→ **Directions**
Quote the entries below from the line with "padding: 111px 115px" through the line with "html: none ->", both ends included, and only those lines.

→ **Extracted records**
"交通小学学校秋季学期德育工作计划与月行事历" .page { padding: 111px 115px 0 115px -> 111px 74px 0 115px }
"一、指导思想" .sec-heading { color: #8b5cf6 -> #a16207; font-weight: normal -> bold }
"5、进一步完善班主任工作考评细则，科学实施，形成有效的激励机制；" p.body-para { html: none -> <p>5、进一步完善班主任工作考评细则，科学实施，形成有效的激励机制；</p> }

* * *

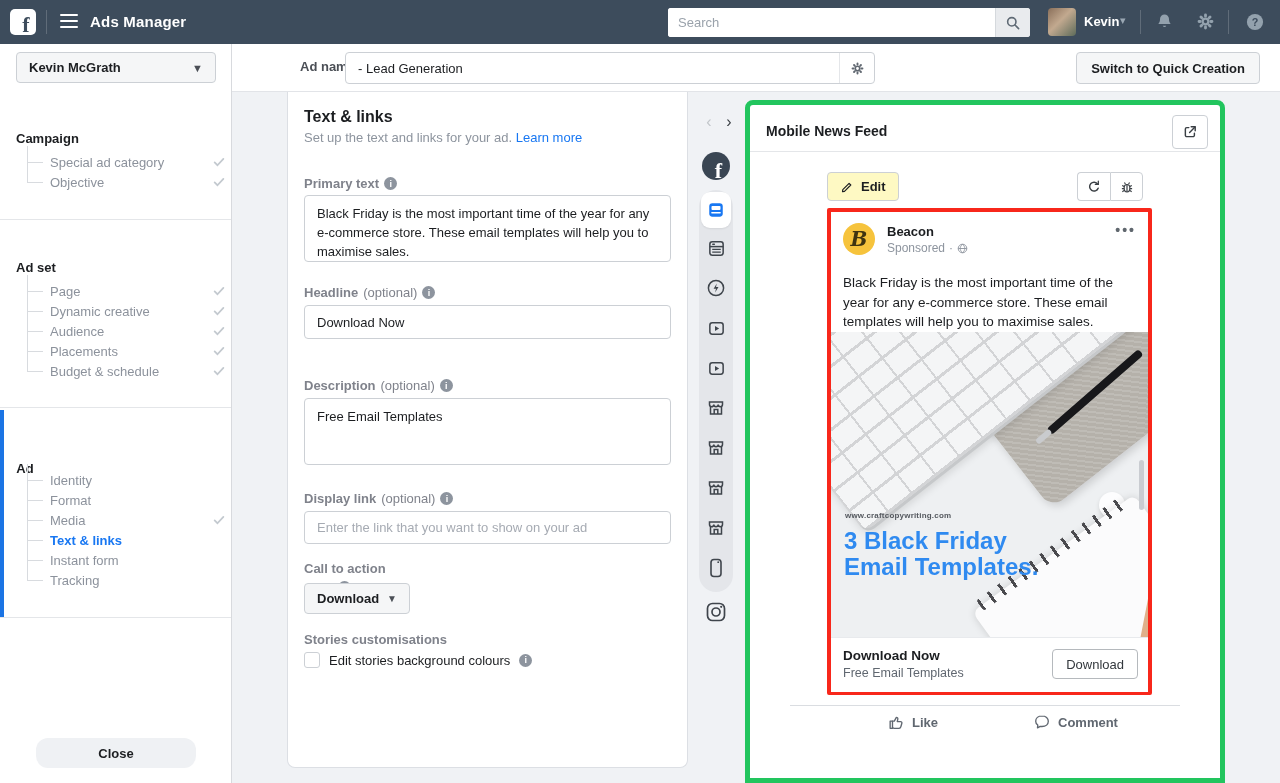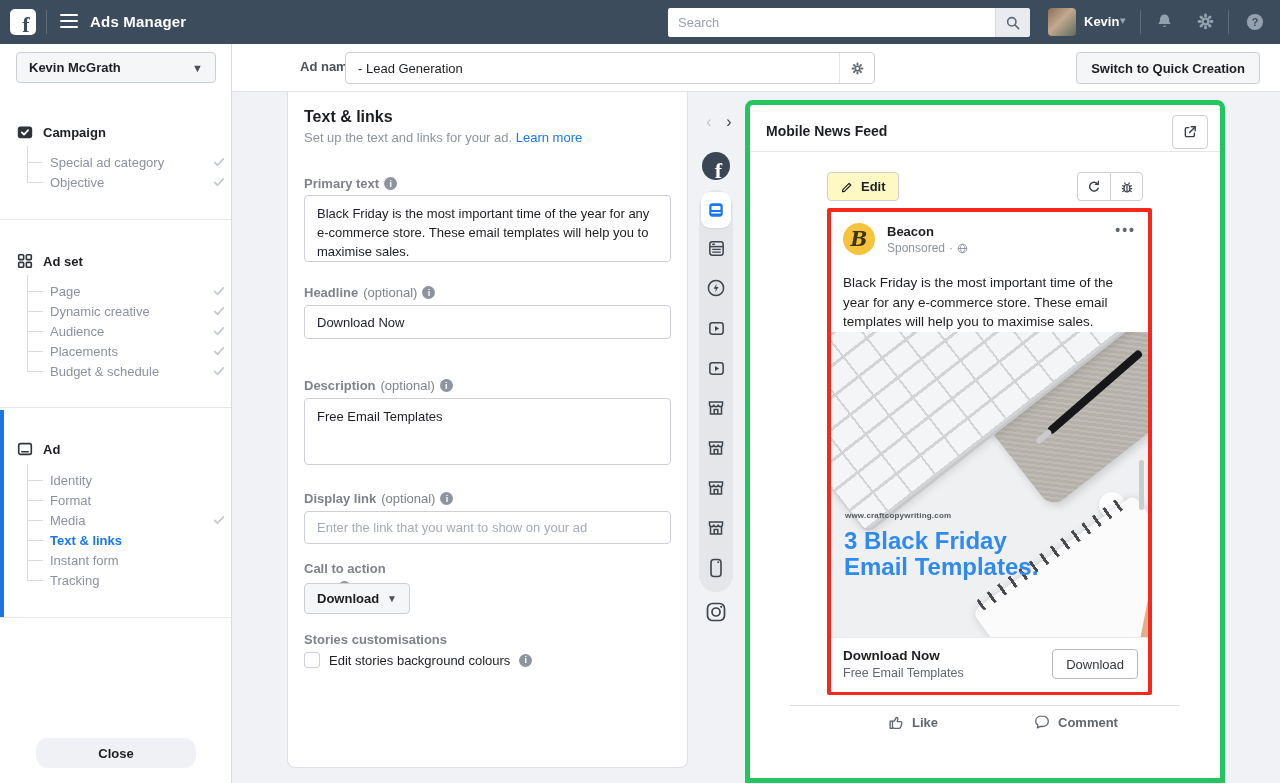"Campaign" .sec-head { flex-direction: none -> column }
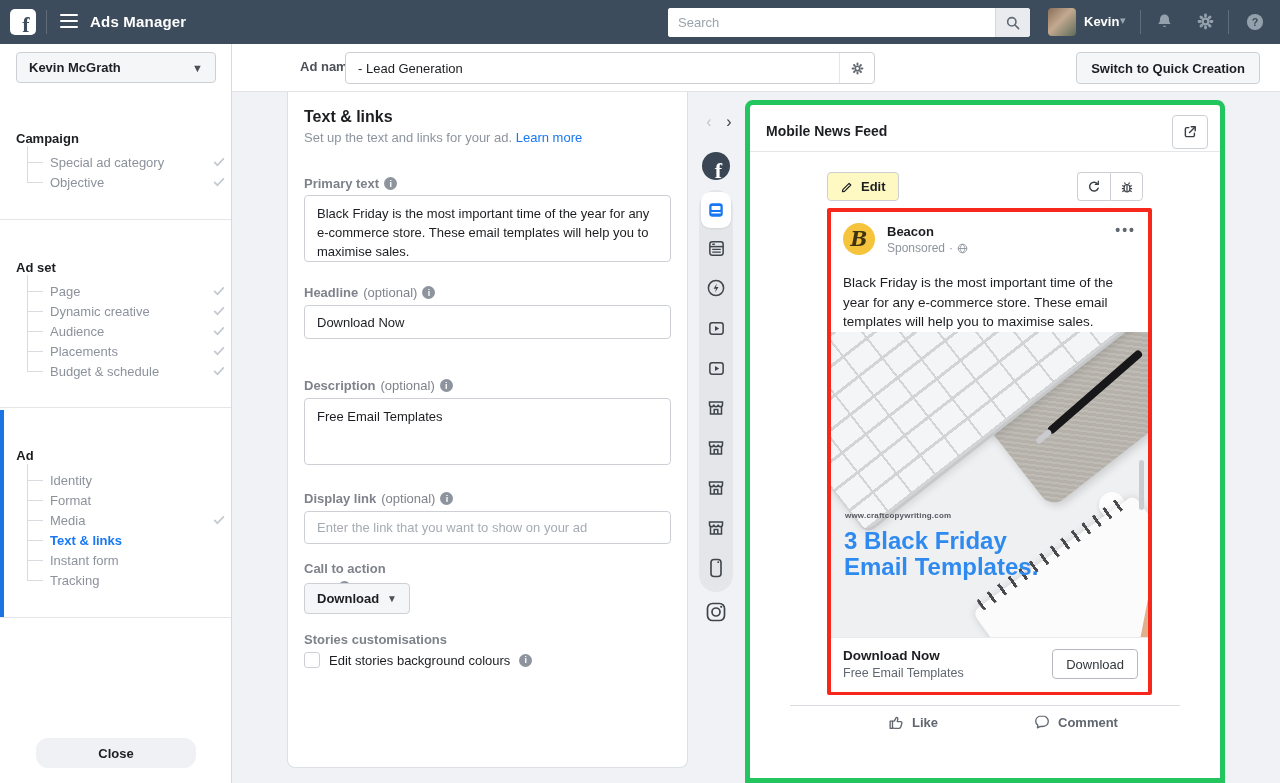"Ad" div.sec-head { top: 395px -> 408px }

→ **Exercise answer**
"交通小学学校秋季学期德育工作计划与月行事历" .page { padding: 111px 115px 0 115px -> 111px 74px 0 115px }
"一、指导思想" .sec-heading { color: #8b5cf6 -> #a16207; font-weight: normal -> bold }
"5、进一步完善班主任工作考评细则，科学实施，形成有效的激励机制；" p.body-para { html: none -> <p>5、进一步完善班主任工作考评细则，科学实施，形成有效的激励机制；</p> }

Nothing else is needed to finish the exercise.